I livelli più profondi - e quindi più antichi - degli strati archeologici in cui si sono reperiti i resti di Mohenjo-Daro, mostrano un’arte più sviluppata di quella degli strati superiori, diversamente da come ci si potrebbe aspettare. Col passare delle epoche, infatti, la qualità dei commerci della città sembra decadere tristemente. La pietra saponaria è sostituita da argilla comune e forme geometriche grezze sostituiscono le incisioni realistiche.

Squisiti esempi di ceramica smaltata vengono soppiantati da semplici vasi dall’ aspetto goffo. Il rigoroso “piano regolatore” della città degli strati più bassi e più antichi, lasciò dunque il posto a strutture squallide e semplice tuguri, riesumati dallo strato più alto e più recente. Questa civiltà, dunque, sembra essere regredita col tempo invece che progredire. Le scoperte archeologiche degli strati più vicini a noi nel tempo, ci mostrano una qualità inferiore nelle tecniche di costruzione, e tentativi di imitazione abbastanza malriusciti.

Ma le sorprese che ci riservano queste città riesumate sono solo all’inizio. Le rovine di queste metropoli preistoriche, infatti, risultano avere un livello di radioattività molto superiore alla media. C’è da dire che non si sa praticamente nulla della storia di queste città, solo che entrambe sono stati distrutte improvvisamente intorno al 2500 a.C. Presso la zona geografica dove si trova Mohenjo-Daro vi sono territori dove ogni elemento appare cristallizzato o fuso da un solo lato, come se questo fosse stato rivolto verso la direzione di una gran fonte di calore.
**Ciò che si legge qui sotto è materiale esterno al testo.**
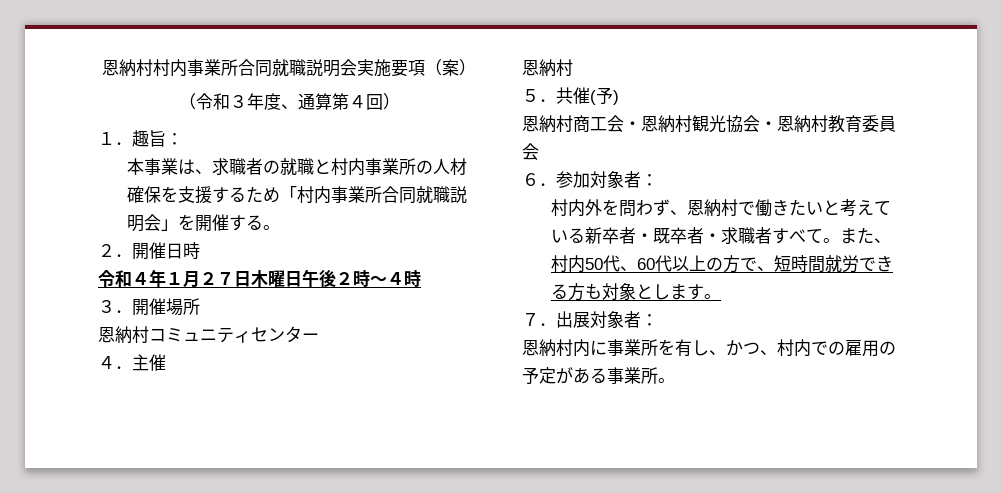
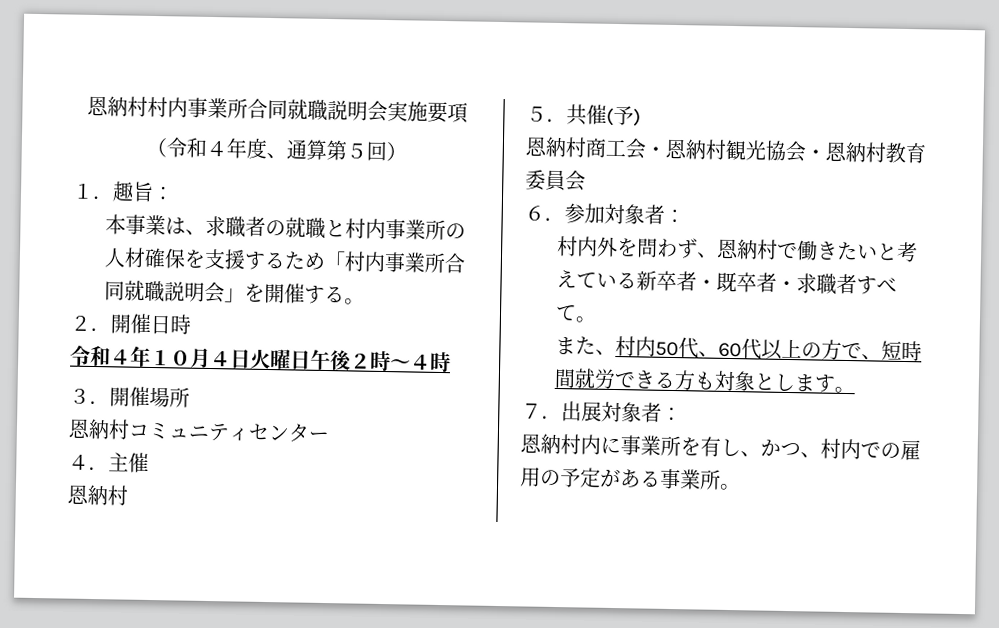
- 恩納村村内事業所合同就職説明会実施要項（案）
+ 恩納村村内事業所合同就職説明会実施要項
- （令和３年度、通算第４回）
+ （令和４年度、通算第５回）
- 令和４年１月２７日木曜日午後２時～４時
+ 令和４年１０月４日火曜日午後２時～４時
- 村内外を問わず、恩納村で働きたいと考えている新卒者・既卒者・求職者すべて。また、村内50代、60代以上の方で、短時間就労できる方も対象とします。
+ 村内外を問わず、恩納村で働きたいと考えている新卒者・既卒者・求職者すべて。
+ また、村内50代、60代以上の方で、短時間就労できる方も対象とします。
Gli scavi fino al livello della strada hanno portato alla luce un numero di 45 scheletri sparpagliati, come se l’esplosione fosse arrivata così, all’improvviso, tale da non fare in modo che raggiungessero le loro abitazioni. Tutti gli scheletri sono stati ritrovati in una generale posizione di appiattimento al suolo, e possono ricordare com’erano disposti i calchi in gesso dei corpi sorpresi dalla cenere durante l’eruzione di Pompei nel 76 d.C. Gli scheletri trovati presso Mohenjo-Daro, risultano avere un livello di radioattività cinquanta volte superiore a quello normale!

Nelle foreste tra le montagne indiane del Rajmahal e il Gange, anche l’esploratore De Camp scoprì delle sconosciute rovine distrutte dal calore. Una serie di enormi massi di roccia apparivano fusi assieme e scavati in più punti “come lastre di stagno colpite da schizzi di acciaio rovente”. La causa di questo scempio non poteva essere un incendio, per violento che fosse.

Più a sud, l’ufficiale inglese J. Campbell si trovò di fronte a ruderi simili, con un cortile semi-vetrificato, ridotto così da una forza sconosciuta, mostrante delle strane impronte somiglianti a quelle di corpi umani. Relazioni più o meno dello stesso tono, sono venute da altri esploratori i quali si sono fatti strada tra gli alberi delle giungle tropicali del Subcontinente indiano: i rapporti di edifici in rovina con le pareti “simili a spesse lastre di cristallo”, allo stesso tempo forate, scisse e corrose da una forza misteriosa.